** Opening Provided entries block **

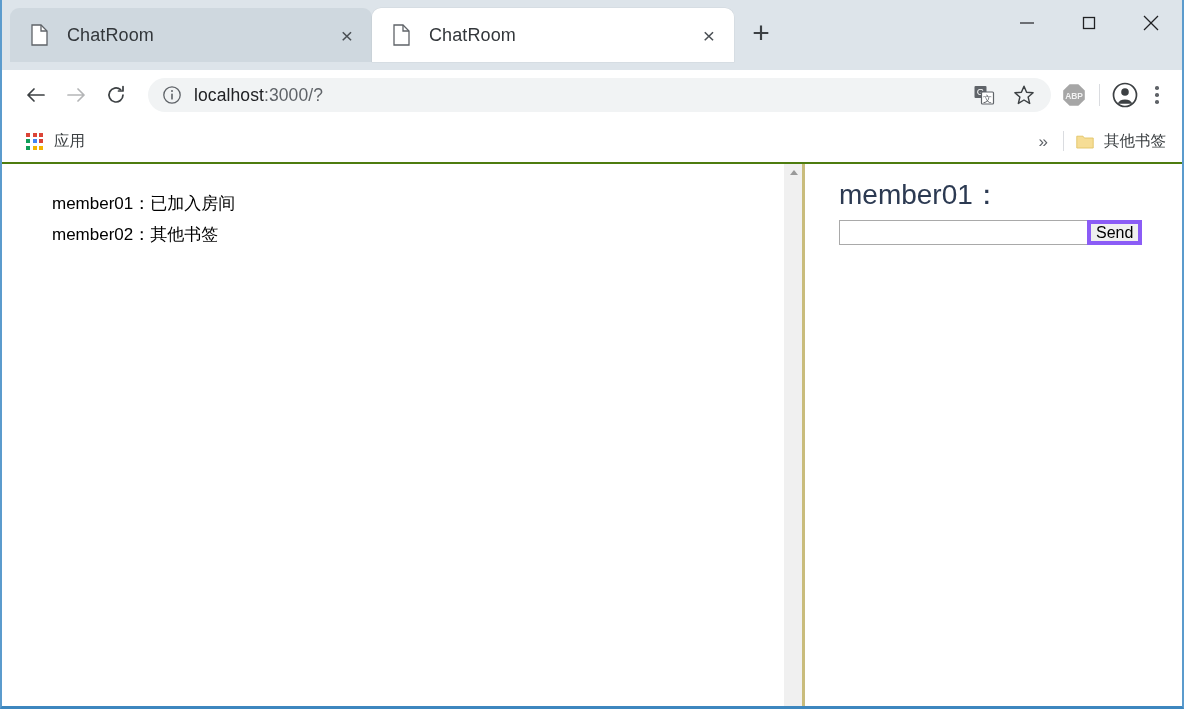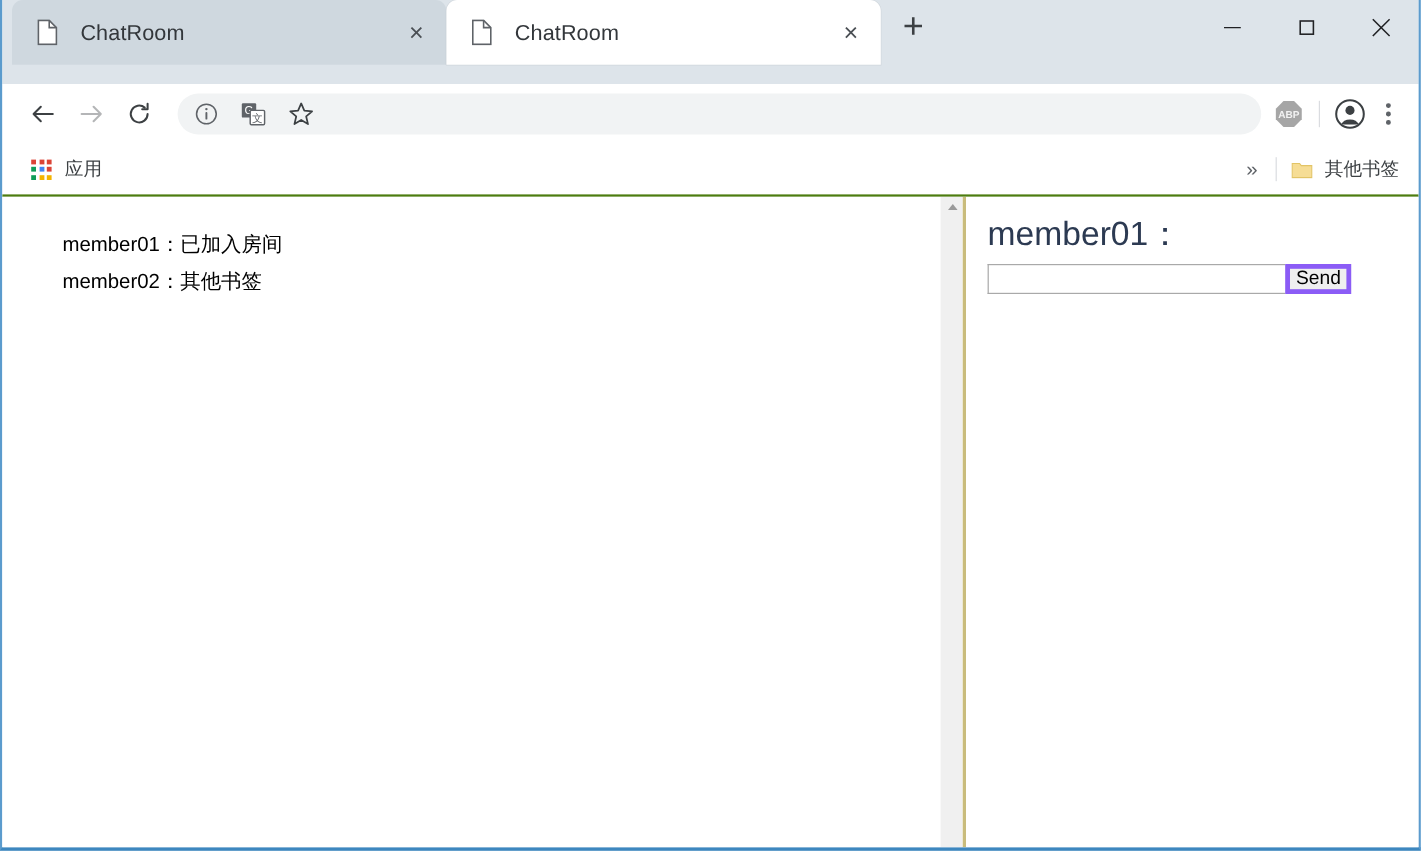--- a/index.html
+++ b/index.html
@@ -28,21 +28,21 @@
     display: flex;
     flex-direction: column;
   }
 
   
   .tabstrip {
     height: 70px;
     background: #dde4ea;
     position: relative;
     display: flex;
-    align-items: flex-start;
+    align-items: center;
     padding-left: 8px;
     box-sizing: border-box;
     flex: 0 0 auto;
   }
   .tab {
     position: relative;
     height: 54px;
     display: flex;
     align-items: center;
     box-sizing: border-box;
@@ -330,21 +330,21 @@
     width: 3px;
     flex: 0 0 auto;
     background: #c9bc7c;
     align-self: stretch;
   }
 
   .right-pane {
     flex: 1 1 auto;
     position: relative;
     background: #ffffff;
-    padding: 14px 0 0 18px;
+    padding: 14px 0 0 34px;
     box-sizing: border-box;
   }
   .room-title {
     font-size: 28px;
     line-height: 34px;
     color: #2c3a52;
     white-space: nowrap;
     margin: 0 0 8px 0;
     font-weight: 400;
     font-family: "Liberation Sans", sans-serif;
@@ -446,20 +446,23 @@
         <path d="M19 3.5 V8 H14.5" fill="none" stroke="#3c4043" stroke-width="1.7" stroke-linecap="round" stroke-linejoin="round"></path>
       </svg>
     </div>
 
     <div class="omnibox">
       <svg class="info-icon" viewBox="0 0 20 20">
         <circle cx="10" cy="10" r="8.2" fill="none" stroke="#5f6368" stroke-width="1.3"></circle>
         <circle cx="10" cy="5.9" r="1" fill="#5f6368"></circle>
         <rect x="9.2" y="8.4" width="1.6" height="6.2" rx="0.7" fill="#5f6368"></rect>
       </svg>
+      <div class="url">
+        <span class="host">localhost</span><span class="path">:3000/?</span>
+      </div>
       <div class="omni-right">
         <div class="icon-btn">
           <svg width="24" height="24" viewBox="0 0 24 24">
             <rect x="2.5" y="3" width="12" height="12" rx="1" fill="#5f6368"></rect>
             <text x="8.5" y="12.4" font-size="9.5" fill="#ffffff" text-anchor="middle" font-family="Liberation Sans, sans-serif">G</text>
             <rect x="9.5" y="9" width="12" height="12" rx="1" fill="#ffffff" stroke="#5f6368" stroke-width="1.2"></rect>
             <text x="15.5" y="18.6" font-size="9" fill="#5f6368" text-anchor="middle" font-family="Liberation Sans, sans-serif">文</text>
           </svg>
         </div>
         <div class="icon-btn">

** Closing Provided entries block **

Copy out, from the data above, each line where the string "sans" is present.

▶ _Written answer_:
     font-family: "Liberation Sans", sans-serif;
             <text x="8.5" y="12.4" font-size="9.5" fill="#ffffff" text-anchor="middle" font-family="Liberation Sans, sans-serif">G</text>
             <text x="15.5" y="18.6" font-size="9" fill="#5f6368" text-anchor="middle" font-family="Liberation Sans, sans-serif">文</text>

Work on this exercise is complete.